Xtra! (2008)

Indelible Identity – Confronting the truth in secrets

“I remember that friends of my grandfather would come to the house and would refer to mixed-race children in the village and talk about how they were born,” says 51-year-old St Vincent-born writer H Nigel Thomas about the inspiration for his novel, Return to Arcadia. “They would also talk about how a person fought off a planter and which planter raped this particular person and paid that person to keep quiet.”

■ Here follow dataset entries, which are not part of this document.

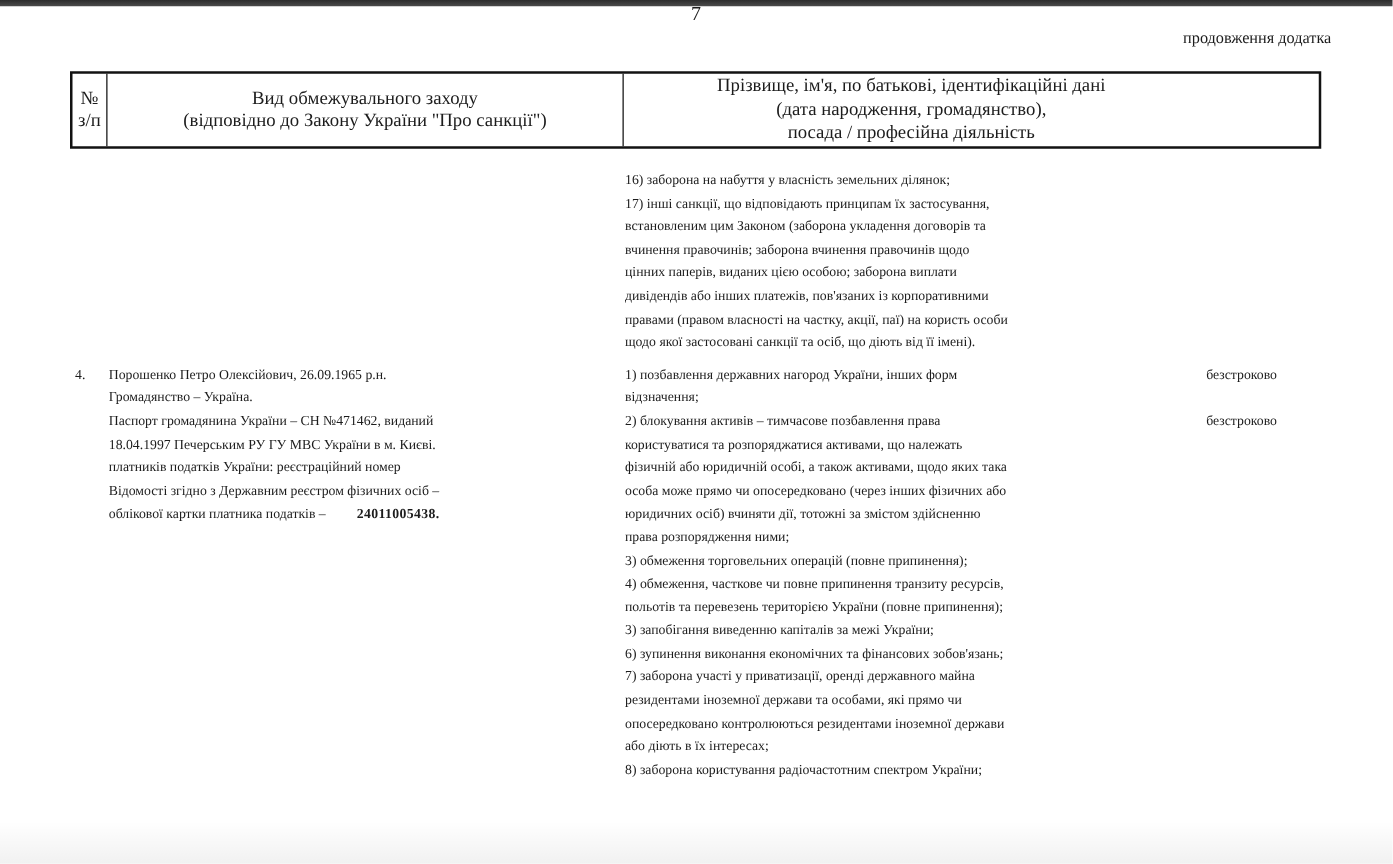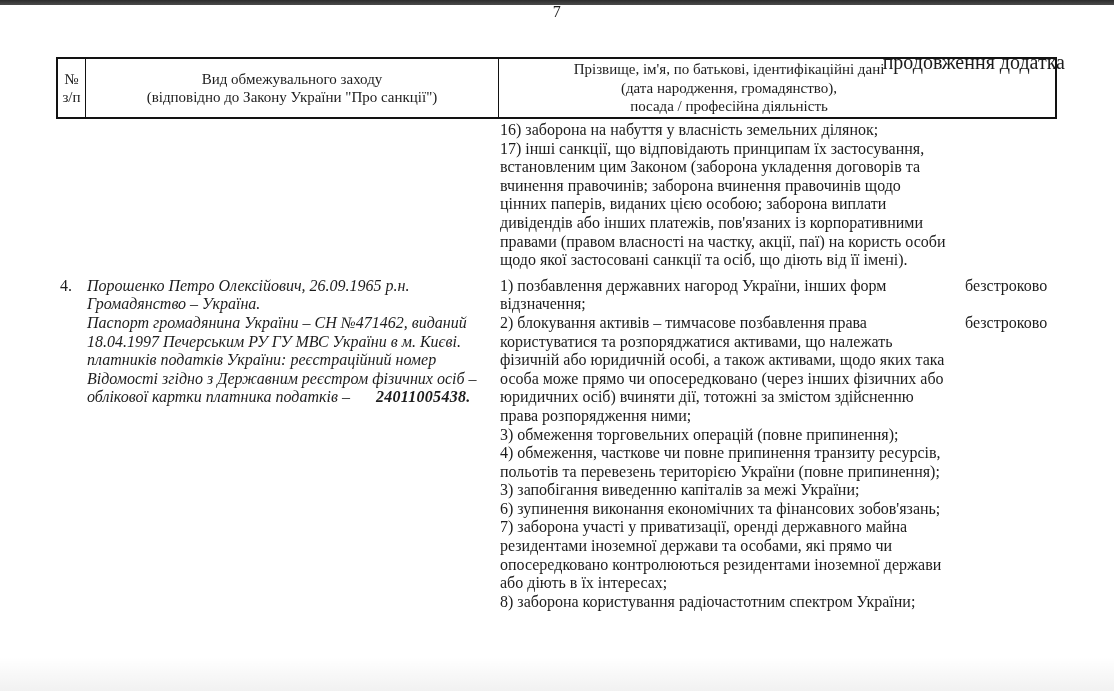"продовження додатка" .continuation-note { font-size: 20px -> 13px; margin-top: 29px -> none }
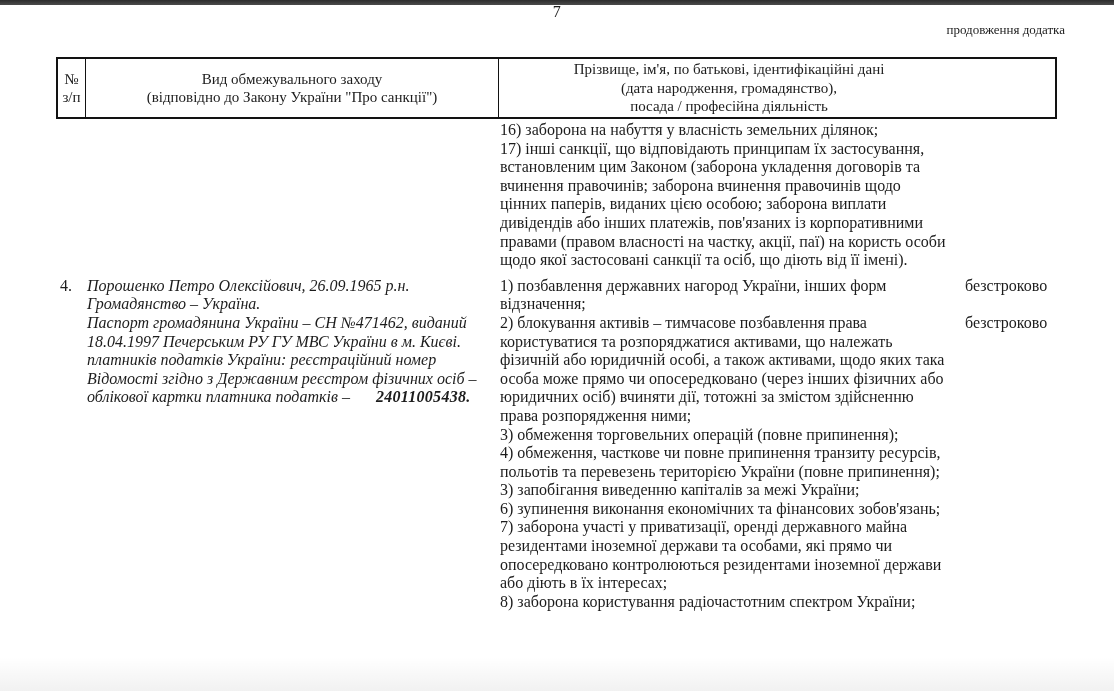"16) заборона на набуття у" .tbl-body { font-size: 16px -> 11px; top: 118px -> 132px }
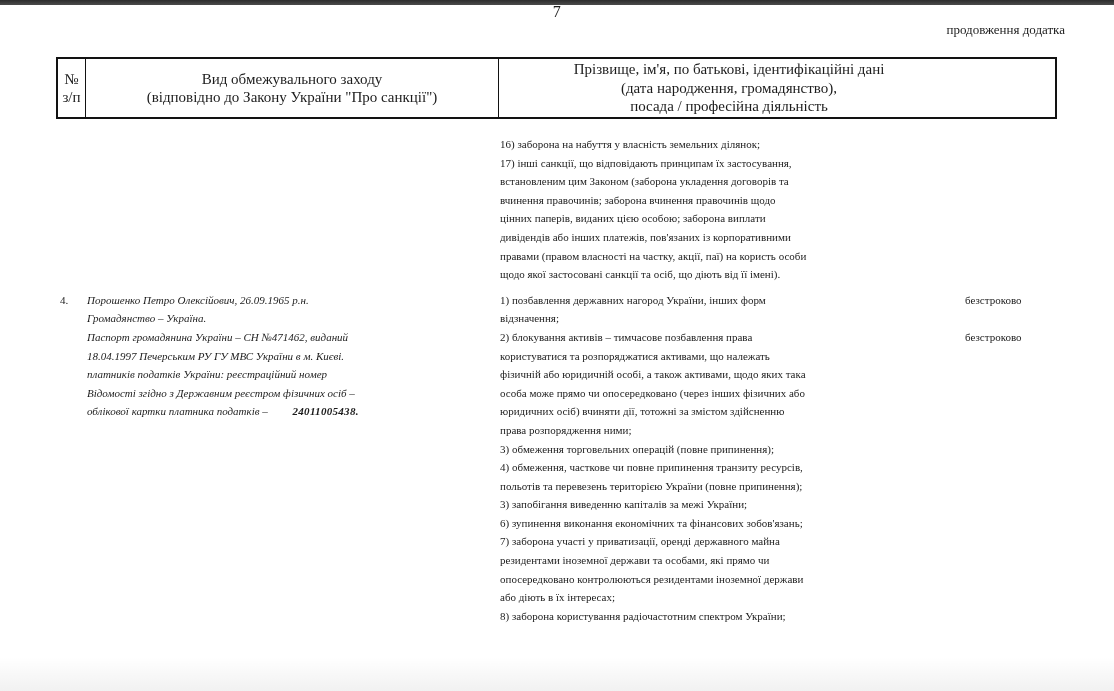"Порошенко Петро Олексійович, 26.09.1965" .person-line { font-style: italic -> none }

Released last November, Return to Arcadia chronicles the journey of 51-year-old Joshua Éclair who emerges from amnesia in a hospital in Montreal, Éclair must face what makes him want to erase his identity. In the painful process that follows he is forced to confront his past and learn to forgive those people who kept secrets, abused his trust, and tried to end his life. The novel is set in the fictional Caribbean island of Isabella and other places Éclair has travelled.

As a youngster Éclair could not live openly as a homosexual for fear of public condemnation. Thomas himself went through a conflicting time in his life that parallels that of the protagonist.

“For a while I suddenly had to reflect on my reality as a gay man and how I was going to cope,” he says. “In St Vincent I had a hard time as an adolescent dealing with my sexuality because there was no outlet for it. There would have been universal abuse if I had allowed myself to be known as a gay person. I came to Canada (at the age of 21) with somewhat more freedom, but homophobia among blacks in Montreal was just as vicious as it would have been in St Vincent.”

Armed with a desire to educate black kids, Thomas kept his sexual orientation hidden from their parents.

“I wanted to be useful to the black community,” he says. “I tutored black children on a volunteer basis and if those parents knew that I was gay, they would not have wanted me to have any contact with their children. That was part of the conflict.”

Thomas eventually came out to the people of St Vincent and faced immediate backlash.

“When I announced to St Vincentians in December of 1994 that I am gay, all hell broke loose in my family and my native village,” he says. “My half brother who went back to St Vincent one week after it appeared in the press (that I was gay) said that he was mobbed and even people whom he knew were gay attacked me for coming out.”

Today Thomas does not make regular visits to his homeland, a place still rife with homophobia.

“I go back once a year,” he says. “I don’t take on homophobia in the press in St Vincent. I would not go back there to live because I don’t think that I would be able to deal with the kind of ostracism that I would be subjected to.”

Thomas’s first novel, Spirits in the Dark, was published in 1993 and it was shortlisted for the 1994 Quebec Writers’ Federation Hugh MacLennan Fiction Award. He has also written poetry (Moving through Darkness, in 200) as well as short fiction and criticism.

In 1976 Thomas started a 12-year career teaching English and French at the Protestant School Board of Greater Montreal. He also worked as a professor of American Literature at Université Laval until he decided to take early retirement from teaching in 2006.

Thomas’s books have garnered some negative reaction among those taught to view his sexual orientation as a sin.

“West Indians who live here in Montreal are angry with me because I create gay characters,” he says. “The problem is that a significant number of blacks here who go to church, go to fundamentalist churches where they are preached to constantly about the horrors of homosexuality. They take the bible and use it as a blunt instrument.”

“I have been fortunate in that my novels have been taught in various places. To a more educated and sophisticated audience I don’t think that my books are an issue. To the more general reader with a basic education it seems to pose a problem.”